The birthplace of Zen, settled between the mountain ranges in the world, providing 45% of the worlds fresh water and shrouded in culture and mystery. Tibet is quite simply a place like no other.

It was also the location a team travelled to in the first kayaking film that I ever watched, aged nine. I have been dreaming of kayaking in Tibet ever since. Sixteen years later, I finally got the opportunity to go.

There are a lot of moving parts to putting together a trip to Tibet. Between dealing with permits, visas and in-country logistics it honestly adds up to a level of adulting that I am not capable of. I was exceedingly grateful to be invited on Thilo Wietzke’s trip and that he did such a great job of organising.

Our crew was a conglomeration of Olympic slalom racers, big waterfall senders and everything in between.

For visa reasons, we started our trip in Nepal before driving across the border and heading to the capital city of Lhasa. Despite adding an additional three days of driving, I personally think it was worth it just to have the opportunity to visit the monkey temple. Who doesn’t like monkeys?

Kathmandu, Nepal is not that far away from the Tibetan border. What makes reaching such a long journey is the bumpy, mountain road. The max speed we reached on this portion of the drive was 25 mph.

Being small definitely has it’s advantages when travelling. Although if you’re tall, you just have to get creative.

There’s a lot of political and historical negativity between Tibet and China. With the Tibetans largely not being a fan of China or its people. I am not nearly knowledgeable enough on the topic to make a comment but what I will say after twenty-eight hours of bumpy, dirt track is that China makes a bloody nice road.

Three days later we made it to Lhasa. I can make it around three days without kayaking before I start to get twitchy and after all the time spent cramped up in vehicles it was a relief to get out on the water.

As beautiful as Lhasa is, I was stoked to head out of the city and into the mountains.

The first rapid we found was a monster. It is so rare to find whitewater that stays this powerful for this long. I was stoked the crew let me go first and I had the line I wanted!

Unfortunately things don’t always go to plan when dropping class V. Thilo got destroyed by this rapid. He battled it out for as long as he could but eventually ended up bailing out of his kayak and swimming. With the high elevation and type of rapid, I was really worried that Thilo would flush drown. Fortunately the safety team did a great job of getting him out of the water and on the bank, he was knackered, in shock and bleeding.
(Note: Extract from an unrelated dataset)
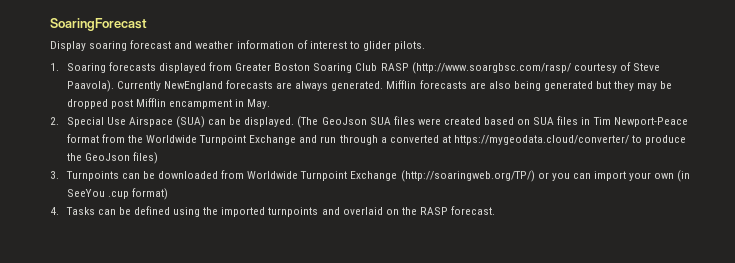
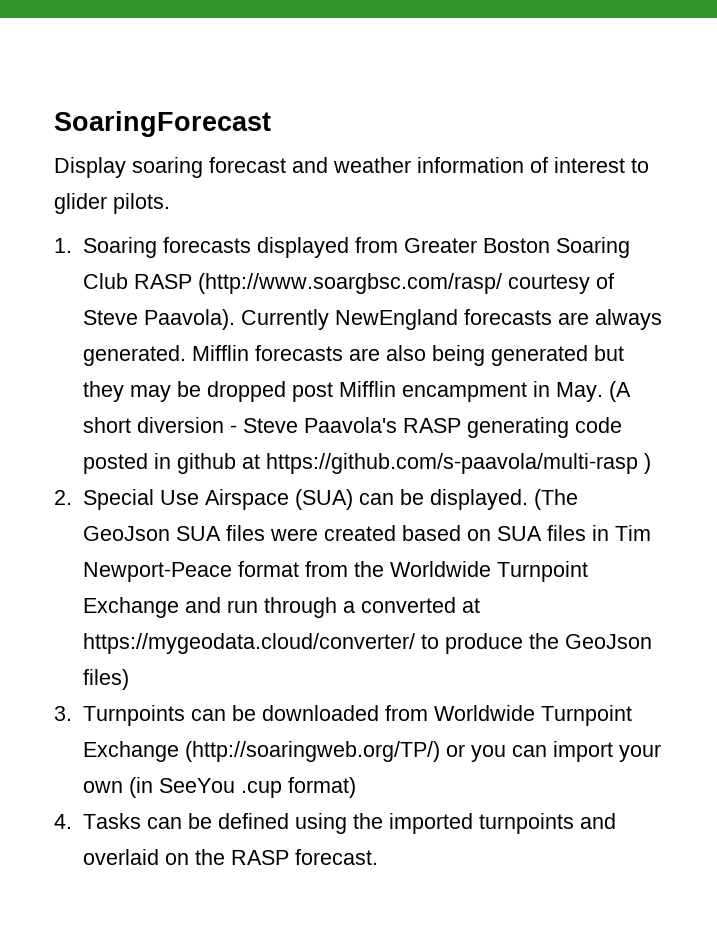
(271, 104) none -> [608,381,631,402] [82,417,622,438] [82,453,651,474] (A short diversion - Steve Paavola's RASP generating code posted in github at https://github.com/s-paavola/multi-rasp )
Thankfully his injuries turned out to be minor and Thilo was able to continue with the trip.

Thilo’s crash was brutal to watch but it provided some important lessons about kayaking in Tibet.

  1. The water is so powerful here it surges and crashes like an ocean.
  2. Kayaking at elevation is no joke. You will gas out at 4,000 metres real quick.
  3. Things can get serious, really quickly here.

The whitewater further down the river looked amazing but unfortunately we were chased out of the valley by the police.

The river squeezed itself through a canyon downstream and the whitewater formed here blew my mind. This one in particular is the biggest rapid I have ever seen and threw my rule book of how water behaves firmly out of the window.

With less water, some training and new safety devices. I think it would be possible. I hope to come back to this rapid one day.

The river below mellowed out from impossibly crazy to some of the best big water class VI that I have ever kayaked on. It was good to get the whole crew out on the water and having a good time after Thilo’s crash.

Considering it’s Monsoon season it doesn’t actually rain that much, eh?

*Thunder cracks*

You just had to say it didn’t you?

The rain brought down a series of landslides and we had to put some serious work in to clear the roads and make a route that the cars could pass on. It honestly reminded me of my old job back home as a labourer on a building site. Except I wasn’t shouted at as much and there were considerably fewer tea breaks.

Continuing down the valley, we came across the second biggest rapid I had ever seen. Only this time there was a line down it!

It sounds cocky to say but I rarely get nervous in my kayak these days. I am honestly so sure that things are going to go exactly as I planned them to in my head that there isn’t much room left to be scared. I think fear largely comes from the unknown. That being said, with Thilo’s swim fresh in my mind, I was nervous for this rapid. Knowing that making a mistake would leave me in a very similar situation, just on a bigger rapid and with no safety at the bottom.

Fortunately I had the line of my life down this thing!

All of the photographers missed me and the only external media I have of this rapid is an iPhone snap one of the boys took of me. Further supporting the age-old claim that the best moments are never on camera.

It would be impossible to fit all of the moments from this trip into a blog. One of our crew will focus on the days spent in the car travelling and the numerous times we where chased out of valleys by over-bearing policeman but I choose to remember that it all happened in the most beautiful country I have ever been to and that in amidst the adversity, I got to kayak down the biggest, most powerful whitewater that I have ever seen. Much love to all the people that helped me come on this trip and especially to @thilo_wietzke for the invite and Ram and his company @adventurehubnepal for dealing with permits, police checks and various other dramas!